L’accusation de « manipulation » ne semblant pas convaincre les interlocuteurs de Daphné Roulier, cette dernière change son fusil d’épaule : François Ruffin est un « narcissique ». La journaliste, décidément déterminée à disqualifier le réalisateur – sans évidemment parler du contenu du film – va-t-elle enfin obtenir l’assentiment de l’un de ses chroniqueurs ? On reprend :
- Daphné Roulier : « Mais il y beaucoup de narcissisme. Il y a le même narcissisme que chez Michael Moore. »
- Ava Cahen (Clap !) : « Parce qu’il se met en scène. »
- Jacky Goldberg : « Très narcissique, c’est l’histoire du cinéma. »
- Philippe Rouyer (Positif) : « L’autre existe plus que chez Michael Moore. L’autre n’existe jamais, y a que Michael Moore. Là, c’est quand même extraordinaire, c’est qu’il est fait… »
- Daphné Roulier (agacée) : « Bon ! Oui, oui ! »
L’énervement de l’animatrice est palpable, qui en arrive même à concéder, semble-t-il, que sa remarque était infondée. Mais ce n’est que pour mieux rebondir, en mettant un terme, sèchement, à la discussion :
- Daphné Roulier (agacée) : « Bon ! Oui, oui ! »
- Philippe Rouyer : « Tout est pour eux. Il y a presque l’idée du cinéma en abyme. C’est avec le cinéma qu’on va sauver la lutte des classes.

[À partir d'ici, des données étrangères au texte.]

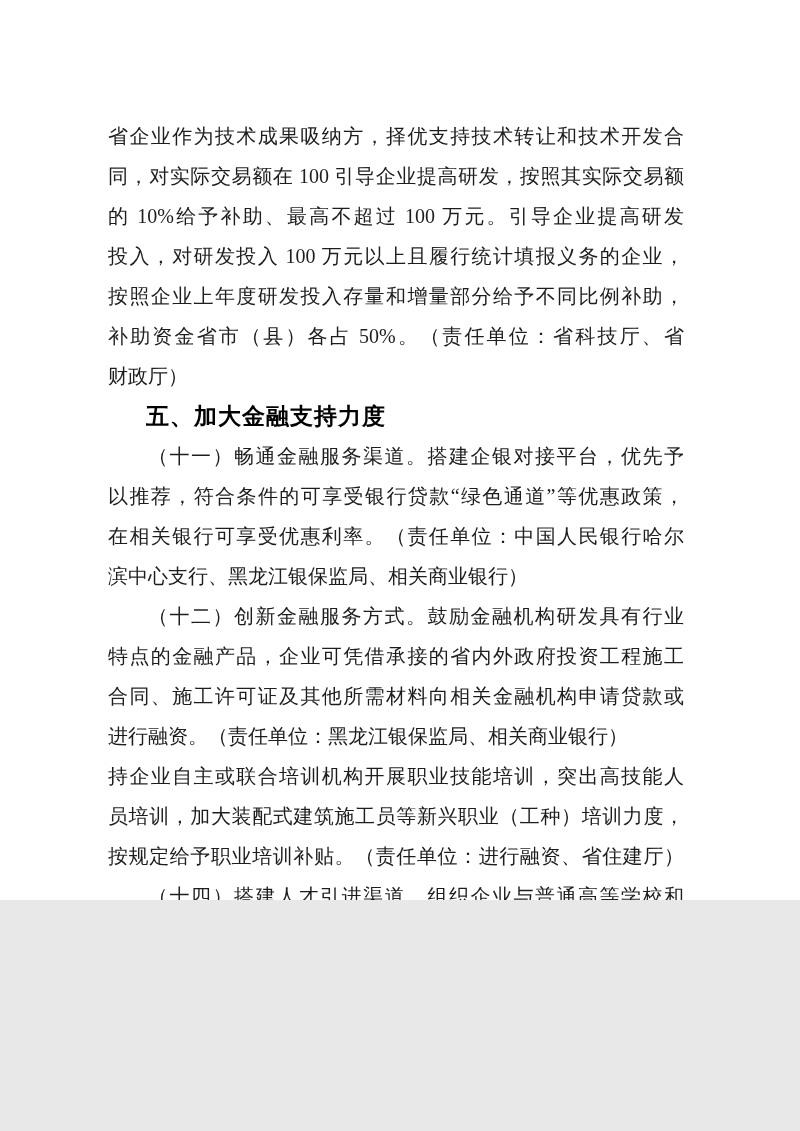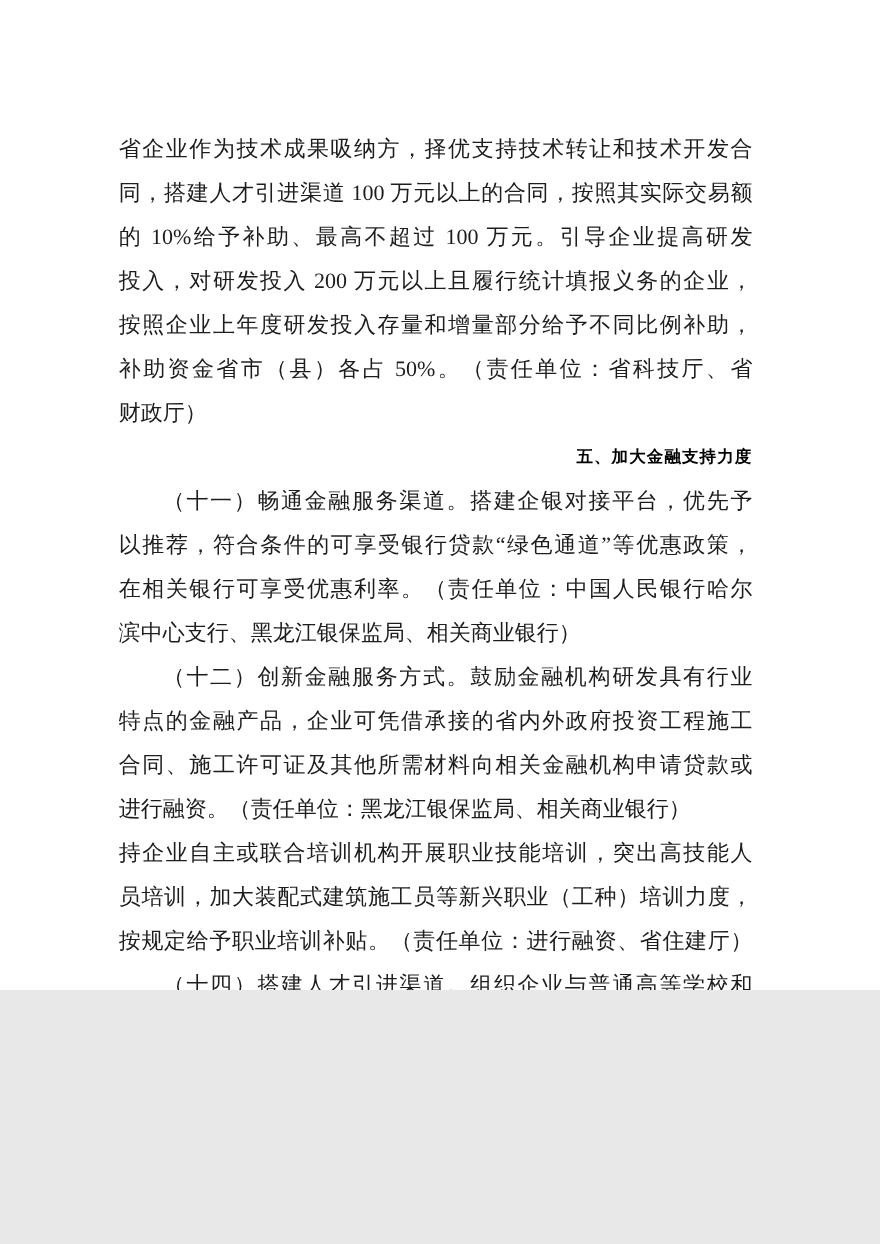"同，搭建人才引进渠道 100 万元以上的合同，按照其实际交易额" div.line { text: 搭建人才引进渠道 100 万元以上的合同 -> 对实际交易额在 100 引导企业提高研发 }
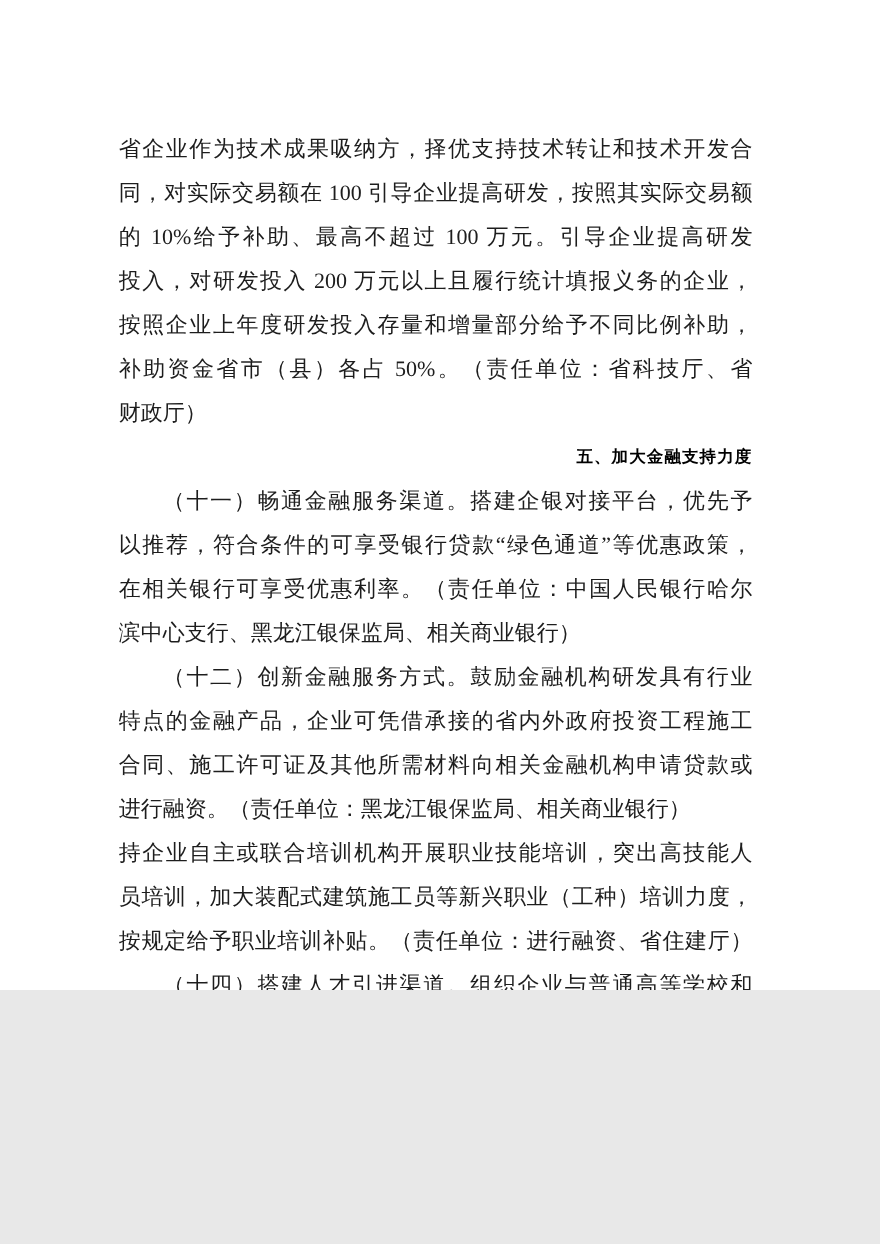"投入，对研发投入 200 万元以上且履行统计填报义务的企业，" div.line { text: 200 -> 100 }
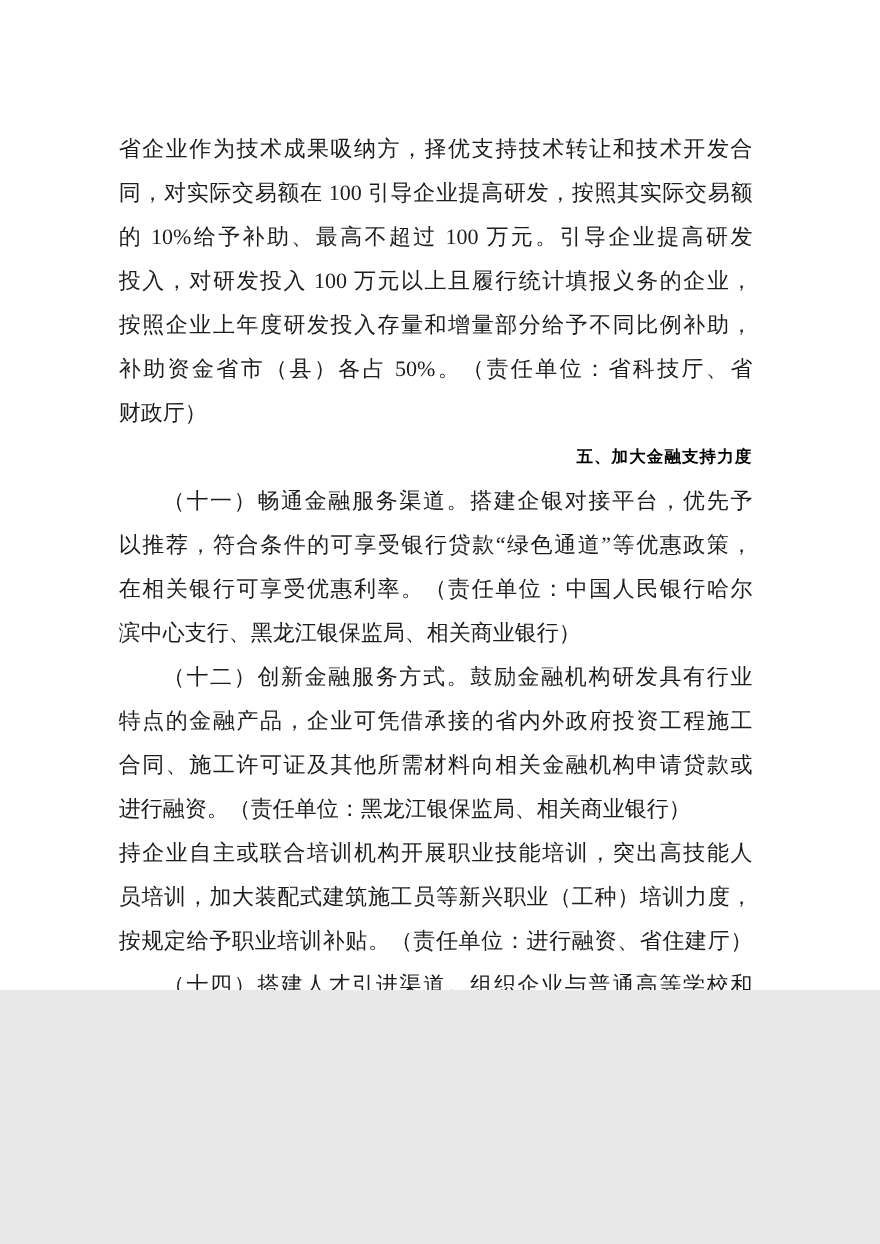"五、加大金融支持力度" .heading { font-size: 15px -> 23px; text-align: right -> none }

Et là, on retrouve Lénine. [sic] »
- Ava Cahen : « Il y a des codes du film d’espionnage… »
- Daphné Roulier (coupant la parole pour passer à autre chose) : « Avant de nous quitter, je voudrais… »
La maîtresse de cérémonie aura donc tout tenté pour qu’aucune opinion positive ne soit émise au sujet de Merci Patron !, jusqu’à interrompre ses chroniqueurs, alors en pleine discussion, pour passer à autre chose. Mais c’est peine perdue. Deux chroniqueuses, sans doute elles aussi léninistes, manipulatrices et narcissiques, poursuivent :
- Daphné Roulier : « Avant de nous quitter, je voudrais… »
[Brouhaha]
- Marie Sauvion (Marie-France) : « Par ailleurs, je voulais dire d’un mot. C’est extrêmement amusant, et je ne vois pas bien qui peut résister à une histoire de Robin des bois moderne. Voila on s’amuse énormément. »
- Sophie Avon (Sud-Ouest) : « Ils sont plus malins qu’on ne peut le penser au début. »
- Daphné Roulier (agacée) : « Mais c’est un tantinet malhonnête ! »
Nouvelle (et dernière) accusation lancée par Daphné Roulier, sans plus d’arguments que pour les précédentes : la « malhonnêteté » du film. Un domaine dans lequel la journaliste excelle, puisqu’elle profite de sa position d’animatrice principale pour clore la discussion sur cette accusation, ne laissant aucun chroniqueur répondre, et pour enchaîner, cette fois-ci pour de bon : « Avant de nous quitter, je voudrais vous signaler un autre documentaire : In Jackson Heights, de Frederick Wiseman […] ».
Et voilà. Bernard Arnault peut respirer : Merci Daphné Roulier !
Julien Salingue
– Merci à Alexandre qui nous a signalé cette séquence et en a assuré la transcription.